Магнитная лента рассказала Любавину, о чем говорили Соловьев и Черемисина. Пленка из кинокамеры, что работала в отдушине кабинета Азимова, показала Черемисину, хоть она и прятала в кадре свое лицо за какой-то книжкой. Итак, круг замыкался. Но был еще агент, который должен был прийти на связь с Татьяной в Киеве, Фоттхерт или кто-то другой. Фоттхерт арестован, правда, арест его был проведен скрытно и должным образом замаскирован. В гостинице было известно, что немецкий турист выехал на несколько дней в Ленинград осматривать достопримечательности Эрмитажа, а номер оставил за собой. Но Фоттхерта могли спохватиться, дать знать о его аресте. Рисковать было нельзя. И полковник Любавин, посоветовавшись с руководством, принял решение произвести вечером арест Черемисиной, Соловьева и Никезина.

Татьяну на вокзал отвез Соловьев. В пути он передал ей трубочку губной помады, которую дала ему женщина в сером. Татьяна поняла, что в трубке фотопленка, спрятала ее в сумочку. Расплачиваясь с шофером такси, Татьяна посмотрела на него каким-то странным взглядом, будто видела его впервые, и Кембелл понял, что она думает все о том же, о своем. Отъезжая, он вспомнил: «… Если богу угодно, умирают и красивые женщины». Он остановил машину у привокзального садика, сунул в рот сигарету, но, прежде чем раскурить ее, вынул из кармана трешку, которую ему только что дала Татьяна, поджег ее, выждав, пока она не сгорела дотла. — Он был суеверен и верил в примету, что вещи, взятые из рук осужденного на смерть, приносят несчастье.

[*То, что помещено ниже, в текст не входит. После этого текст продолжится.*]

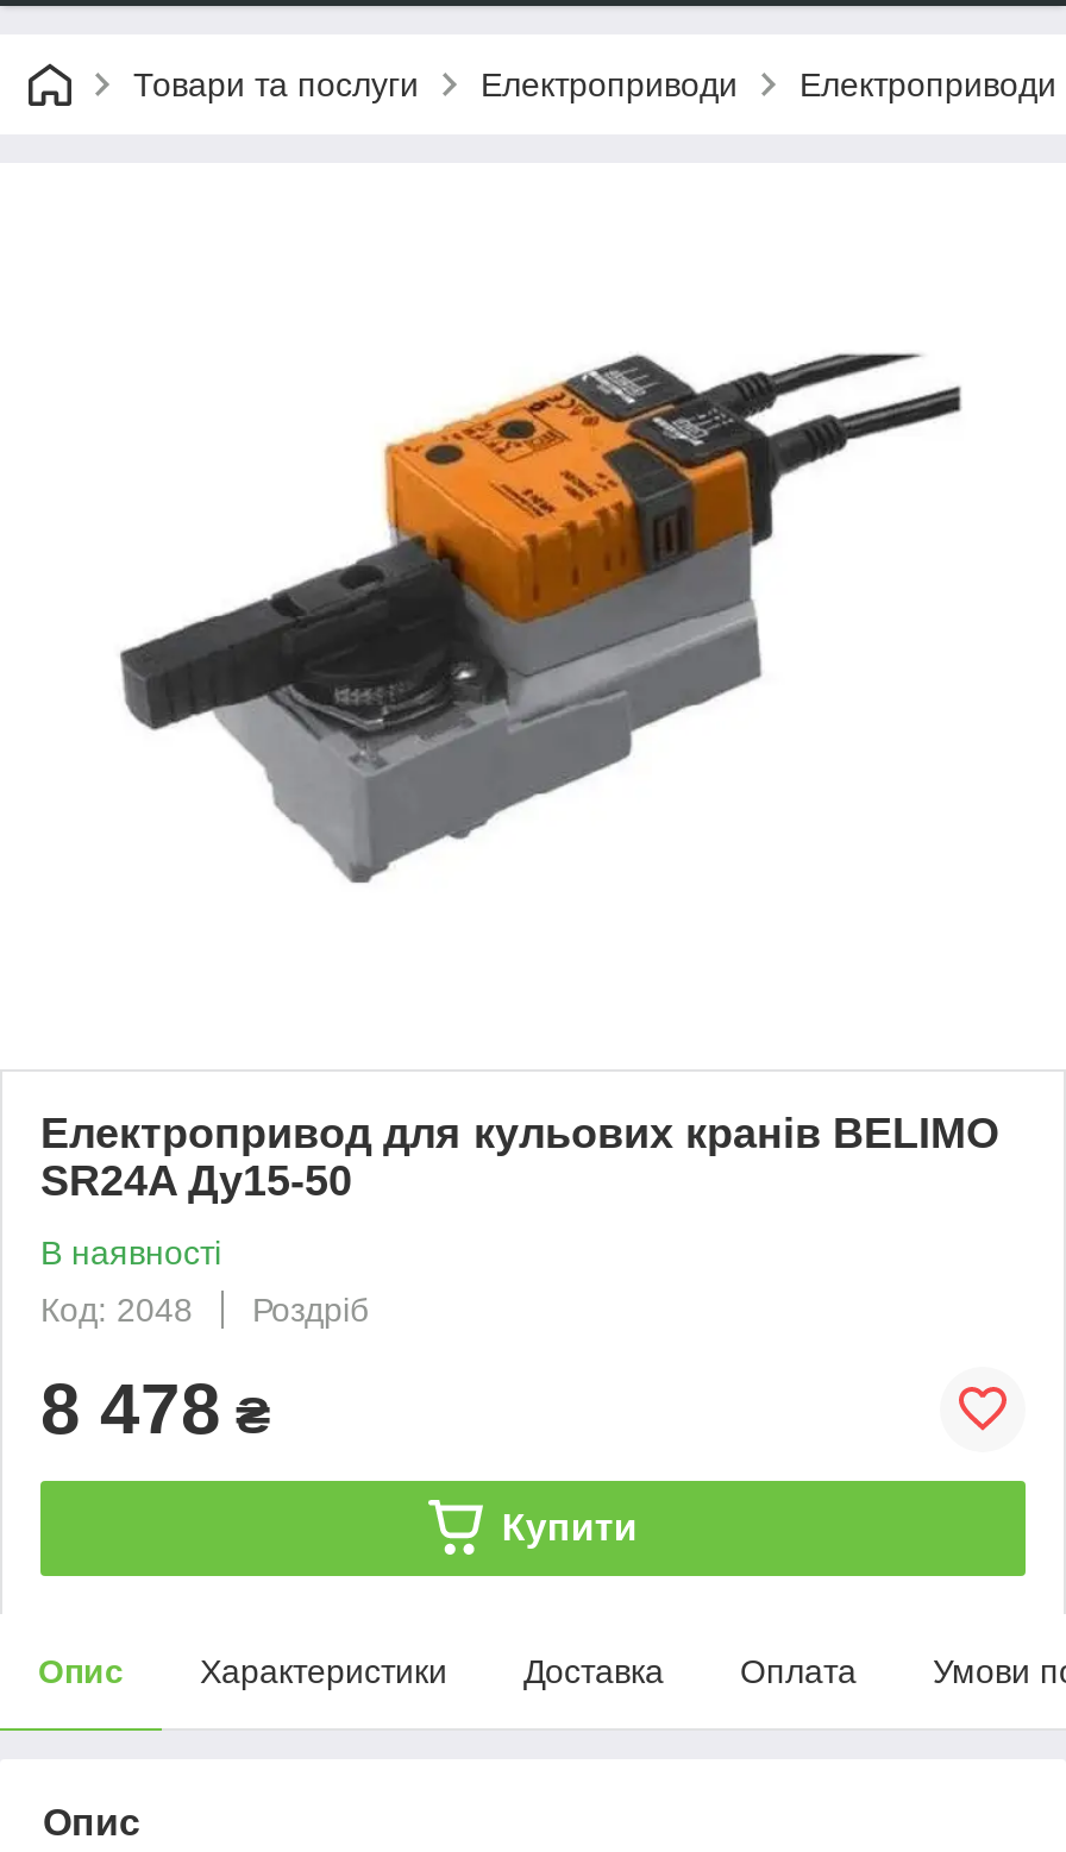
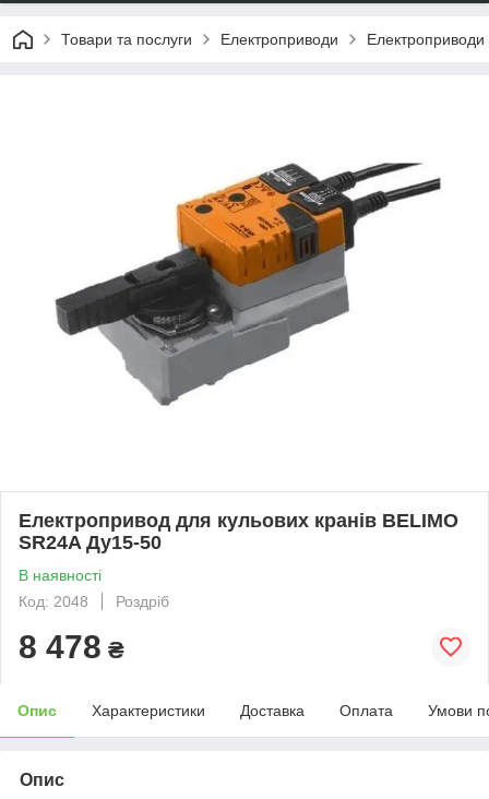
[502,1507,637,1547] Купити -> none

Никезина Соловьев встретил в полдень у входа в мастерскую. Он держал принятую в ремонт радиолу «Урал» и дожидался машины. По пути Соловьев передал ему задание женщины в сером. Против его ожидания, Никезин не возразил против поездки в Киев.

— А из мастерской тебя отпустят? — спросил Соловьев.

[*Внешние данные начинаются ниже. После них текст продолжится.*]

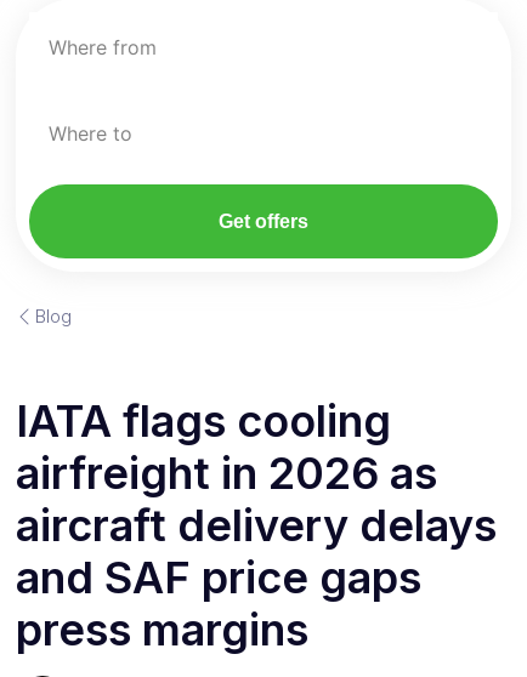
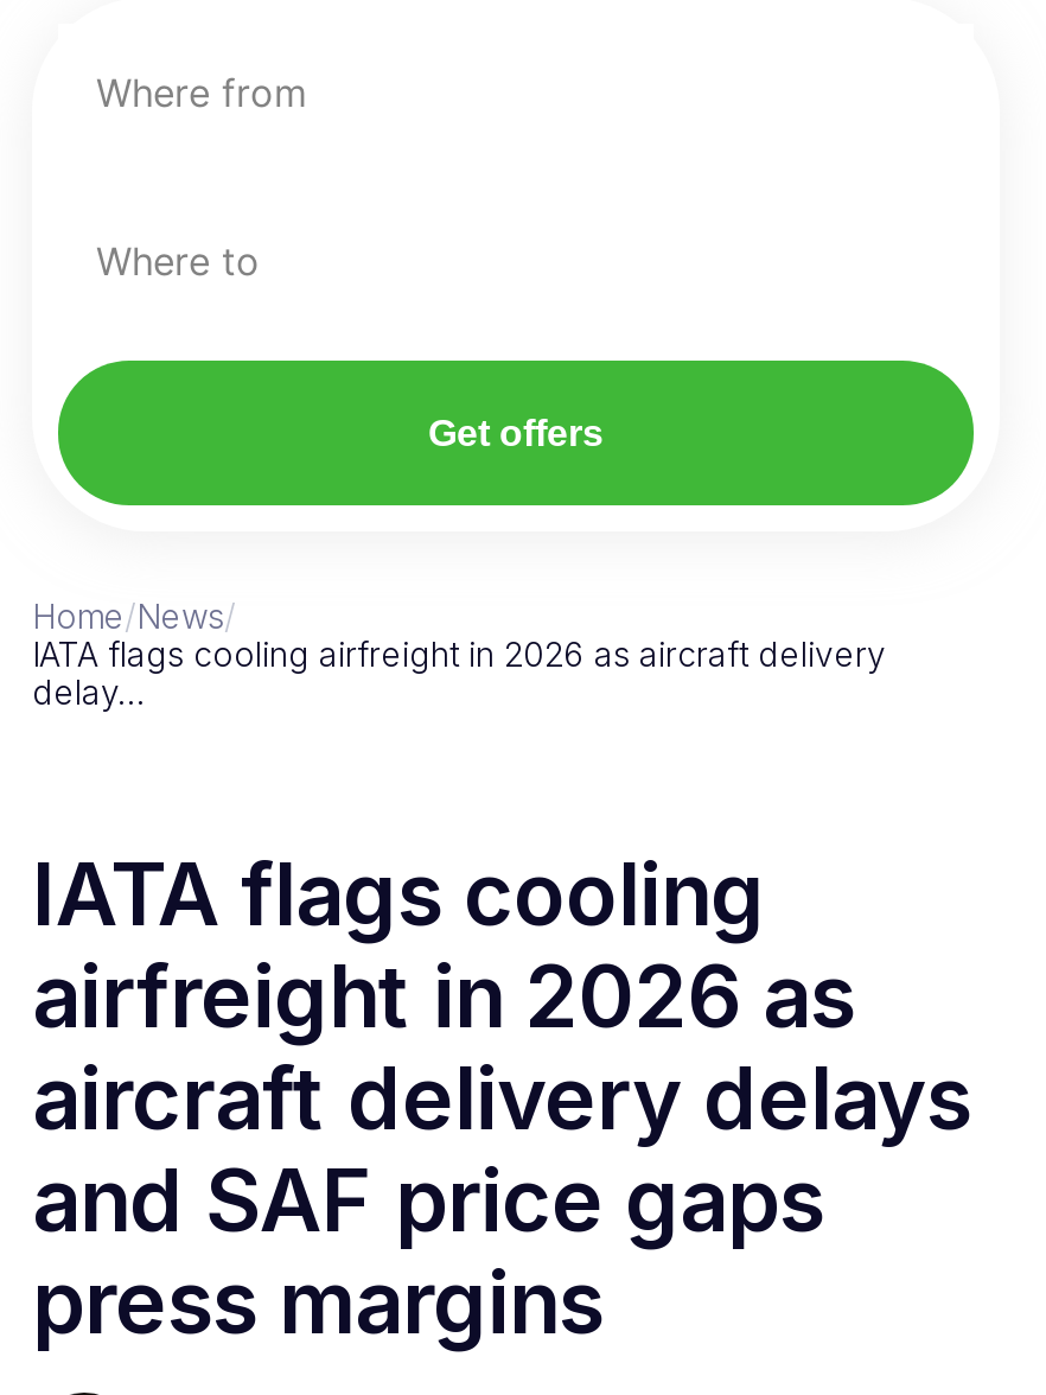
[35,305,72,328] Blog -> [32,595,886,712] Home/News/ | IATA flags cooling airfreight in 2026 as aircraft delivery | delay…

— Да, даже пошлют в командировку за радиодеталями. Председатель артели собирается выдавать замуж дочь, а в Киеве есть хорошие сервизы.

— Понятно, — сказал Соловьев.

Никезин спокойно вышел из машины, не торопясь вошел в дом, поставил на пол радиолу и сел за стол. Со стороны можно было подумать — устал человек, отдыхает. А в голове у него лихорадочно вертелись мысли:

«Ну, Худаяр — это еще куда ни шло, удачно под руку подвернулся, все было хорошо сработано. Но Татьяна, за что ее? А если сам не потрафлю, тогда и меня? Когда же будет конец? Обещали через три года вырвать нас отсюда, а сидим уже десять. И на черта мне таскаться с этими гробами, — он поддел ногой стоящий под столом корпус какого-то приемника, — крутить винтики, проволочки паять! Да ведь у меня богатство! Даже и без того, что там в банке на мой счет положено, и то я богат так, что могу прожить, как хочу».

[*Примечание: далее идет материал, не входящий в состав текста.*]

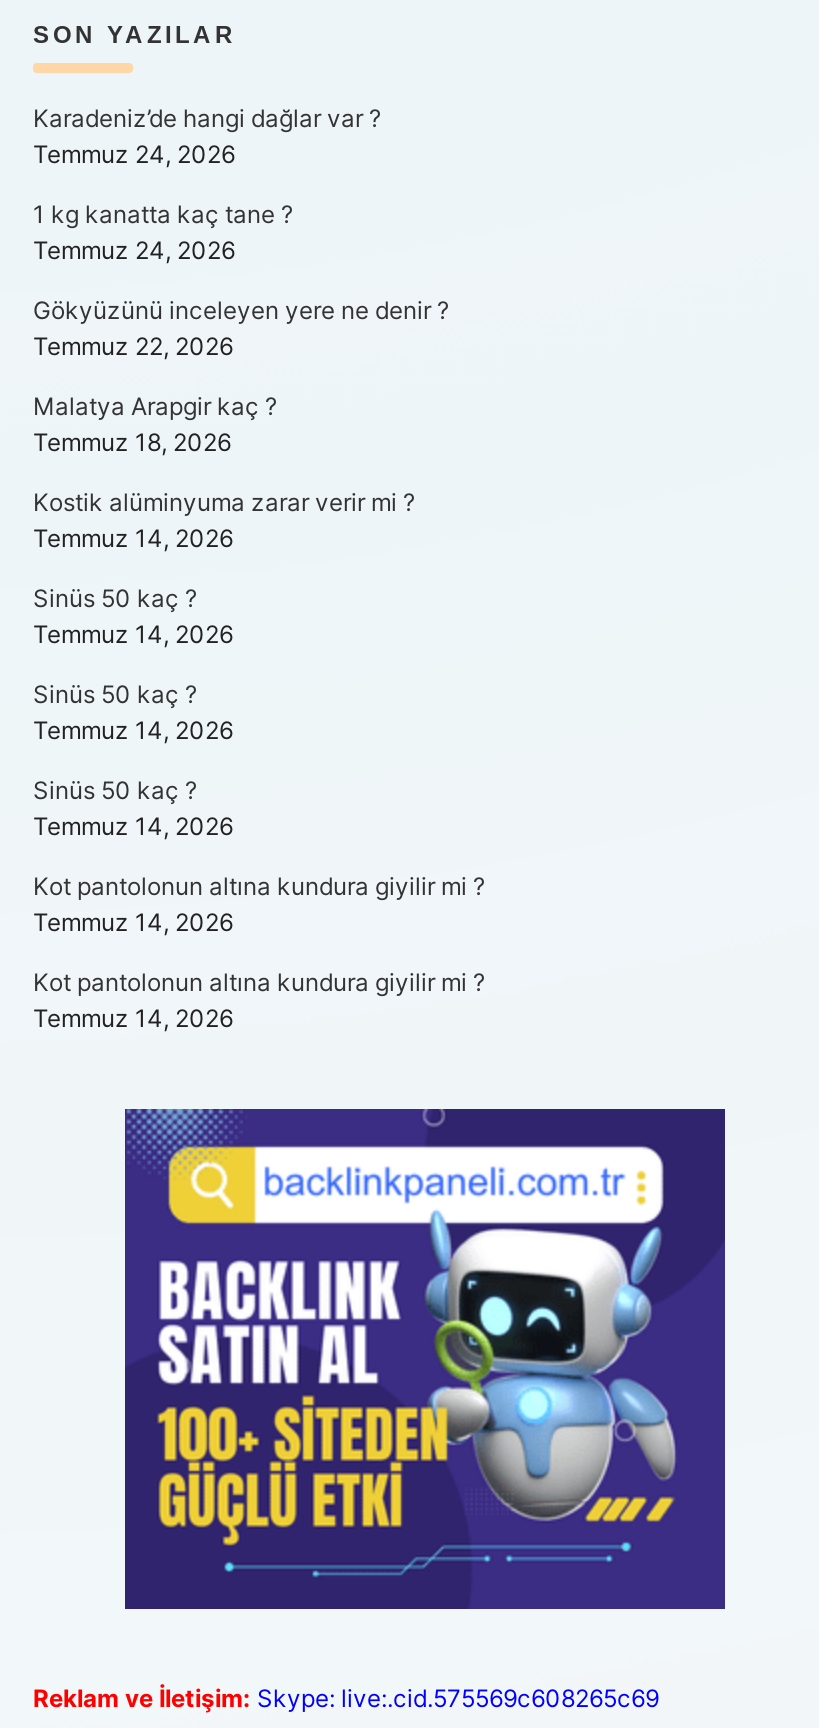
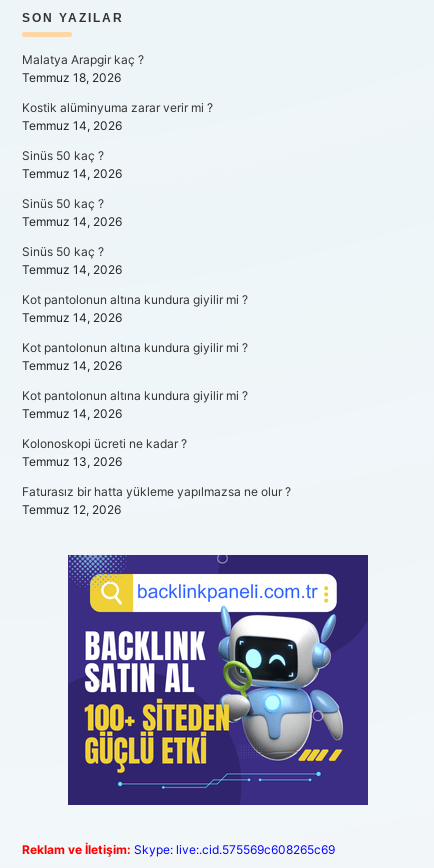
[33,103,449,361] Karadeniz’de hangi dağlar var ? | Temmuz 24, 2026 | 1 kg kanatta kaç tane ? | Temmuz 24, 2026 | Gökyüzünü inceleyen yere ne denir ? | Temmuz 22, 2026 -> none
moved [33,391,485,1033] -> [22,52,248,373]: Malatya Arapgir kaç ? | Temmuz 18, 2026 | Kostik alüminyuma zarar verir mi ? | ... | Kot pantolonun altına kundura giyilir mi ? | Temmuz 14, 2026
none -> [22,388,291,517] Kot pantolonun altına kundura giyilir mi ? | Temmuz 14, 2026 | Kolonoskopi ücreti ne kadar ? | Temmuz 13, 2026 | Faturasız bir hatta yükleme yapılmazsa ne olur ? | Temmuz 12, 2026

Дело в том, что Никезин утаил от своих сообщников те бриллианты, которые тогда в Ситтау заделал ему в каблук кирзовых сапог Шульц. Они были предназначены на содержание агентов, на вербовку, на подкупы. Но его о них до сих пор никто не спрашивал, и Никезин решил, что про них просто не знали.

«Поехать в Киев убить Татьяну. А если засыплюсь? Нет, уходить надо. Хорошо, что придумали послать меня в Киев. Поеду, только в другую сторону. Документы добуду, при деньгах это не мудрено, а не куплю — отниму у кого-нибудь, как случай подвернется. А может быть, он испытывает меня? Да нет, вроде, серьезно говорил. За что же это они все-таки Татьяну? А может быть, поехать, предупредить? Уйдем куда-нибудь вместе. Вдвоем с ней мы еще много заработать сможем… Да нет, вдвоем нельзя, слишком уж она приметная. А жаль… Не я, так все равно, Соловьев или еще кто. Ей не жить. А мне уходить надо. Обязательно уходить».